O historiador profissional da velha escola pode preferir apresentar os frutos de sua pesquisa como eventos sensacionais, conflitos em larga escala entre nações e classes, guerras, revoluções, os meandros da diplomacia e conspirações; mas o que é realmente muito mais significativo são os inúmeros contatos diários entre indivíduos e entre grupos, que são a verdadeira substância da vida social. E se alguém examina de perto o que acontece no fundo, nas vidas diárias íntimas da massa da humanidade, descobre-se que, assim como a luta para obter melhores condições de trabalho, a sede de dominação, rivalidade, a inveja e todas as paixões doentias que colocam o homem contra o homem, é também um trabalho valioso, ajuda mútua, troca incessante e voluntária de serviços, afeição, amor, amizade e tudo aquilo que aproxima as pessoas na fraternidade. E os coletivizados humanos avançam ou decaem, vivem ou morrem, dependendo se a solidariedade e o amor, ou o ódio e a luta, predominam nos assuntos da comunidade; de fato, a própria existência de qualquer comunidade não seria possível se os sentimentos sociais, que eu chamaria de boas paixões, não fossem mais fortes que os maus.

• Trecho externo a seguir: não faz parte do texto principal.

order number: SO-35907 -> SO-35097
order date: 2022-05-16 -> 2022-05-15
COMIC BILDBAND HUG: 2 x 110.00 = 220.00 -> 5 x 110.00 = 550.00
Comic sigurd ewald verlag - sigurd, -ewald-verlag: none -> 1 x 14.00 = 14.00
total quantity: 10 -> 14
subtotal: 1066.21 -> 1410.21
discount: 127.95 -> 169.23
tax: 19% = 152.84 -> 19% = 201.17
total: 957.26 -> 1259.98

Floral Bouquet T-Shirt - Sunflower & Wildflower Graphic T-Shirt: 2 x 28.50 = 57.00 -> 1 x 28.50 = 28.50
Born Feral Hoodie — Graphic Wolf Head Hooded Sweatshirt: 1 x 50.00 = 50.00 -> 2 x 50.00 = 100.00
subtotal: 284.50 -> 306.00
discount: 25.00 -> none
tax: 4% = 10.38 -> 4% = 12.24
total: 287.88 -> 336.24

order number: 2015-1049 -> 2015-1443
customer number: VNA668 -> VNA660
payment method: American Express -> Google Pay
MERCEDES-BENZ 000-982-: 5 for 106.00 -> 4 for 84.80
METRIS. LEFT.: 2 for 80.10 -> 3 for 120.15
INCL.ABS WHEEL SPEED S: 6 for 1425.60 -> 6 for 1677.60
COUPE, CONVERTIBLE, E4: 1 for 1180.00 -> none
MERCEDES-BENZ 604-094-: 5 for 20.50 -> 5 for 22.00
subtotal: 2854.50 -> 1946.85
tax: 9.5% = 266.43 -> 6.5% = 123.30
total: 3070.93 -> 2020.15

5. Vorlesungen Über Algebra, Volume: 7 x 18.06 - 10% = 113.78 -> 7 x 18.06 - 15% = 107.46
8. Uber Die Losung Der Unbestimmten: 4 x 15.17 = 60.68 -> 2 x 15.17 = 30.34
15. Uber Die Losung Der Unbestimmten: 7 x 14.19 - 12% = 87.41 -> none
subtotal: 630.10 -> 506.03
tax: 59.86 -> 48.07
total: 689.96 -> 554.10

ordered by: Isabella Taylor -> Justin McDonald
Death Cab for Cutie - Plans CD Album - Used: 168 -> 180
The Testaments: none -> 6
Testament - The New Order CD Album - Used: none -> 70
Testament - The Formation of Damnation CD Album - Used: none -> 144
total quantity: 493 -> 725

A existência de sentimentos de afeto e simpatia entre a humanidade, e a experiência e consciência das vantagens individuais e sociais que derivam do desenvolvimento desses sentimentos, produziu e continua produzindo conceitos de “justiça” e “direito” e “moralidade” que, apesar de mil contradições, mentiras e hipocrisias que servem interesses básicos, constituem um objetivo, um ideal para o qual a humanidade avança.

Essa “moralidade” é volúvel e relativa; varia com os tempos, com diferentes povos, classes e indivíduos; as pessoas o usam para servir seus próprios interesses pessoais e de suas famílias, classe ou país. Mas descartando o que, na “moralidade” oficial, serve para defender o privilégio e a violência da classe dominante, sempre há algo que é de interesse geral e é a realização comum de toda a humanidade, independentemente de classe e raça. A burguesia, em seu período heroico, quando ainda se sentia parte do povo e lutava pela emancipação, tinha gestos sublimes de amor e abnegação; e o melhor entre seus pensadores e mártires teve a visão quase profética daquele futuro de paz, fraternidade e bem-estar que os socialistas estão lutando hoje [1909]. Mas se o altruísmo e a solidariedade estavam entre os sentimentos dos melhores, o germe do individualismo (no sentido de luta entre os indivíduos), o princípio da luta (em oposição à solidariedade) e a exploração do homem pelo homem estavam no programa da burguesia e não podiam deixar de gerar consequências banais. A propriedade individual e o princípio da autoridade, nos novos disfarces do capitalismo e do parlamentarismo, estavam nesse programa e tinham de conduzir, como sempre foi o caso, à opressão, à miséria e à desumanização das massas.

E agora que o desenvolvimento do capitalismo e do parlamentarismo deu os seus frutos, e a burguesia esgotou todos os sentimentos generosos e o entusiasmo progressivo pela prática da competição política e econômica, reduz-se a ter que defender seus privilégios com força e engano, enquanto seus filósofos não podem defendê-lo contra os ataques socialistas, exceto pela criação, inoportunamente, da lei da competição vital.


[1]Consanguinidade é a afinidade por laços de sangue. É o grau de parentesco entre indivíduos com ascendência comum.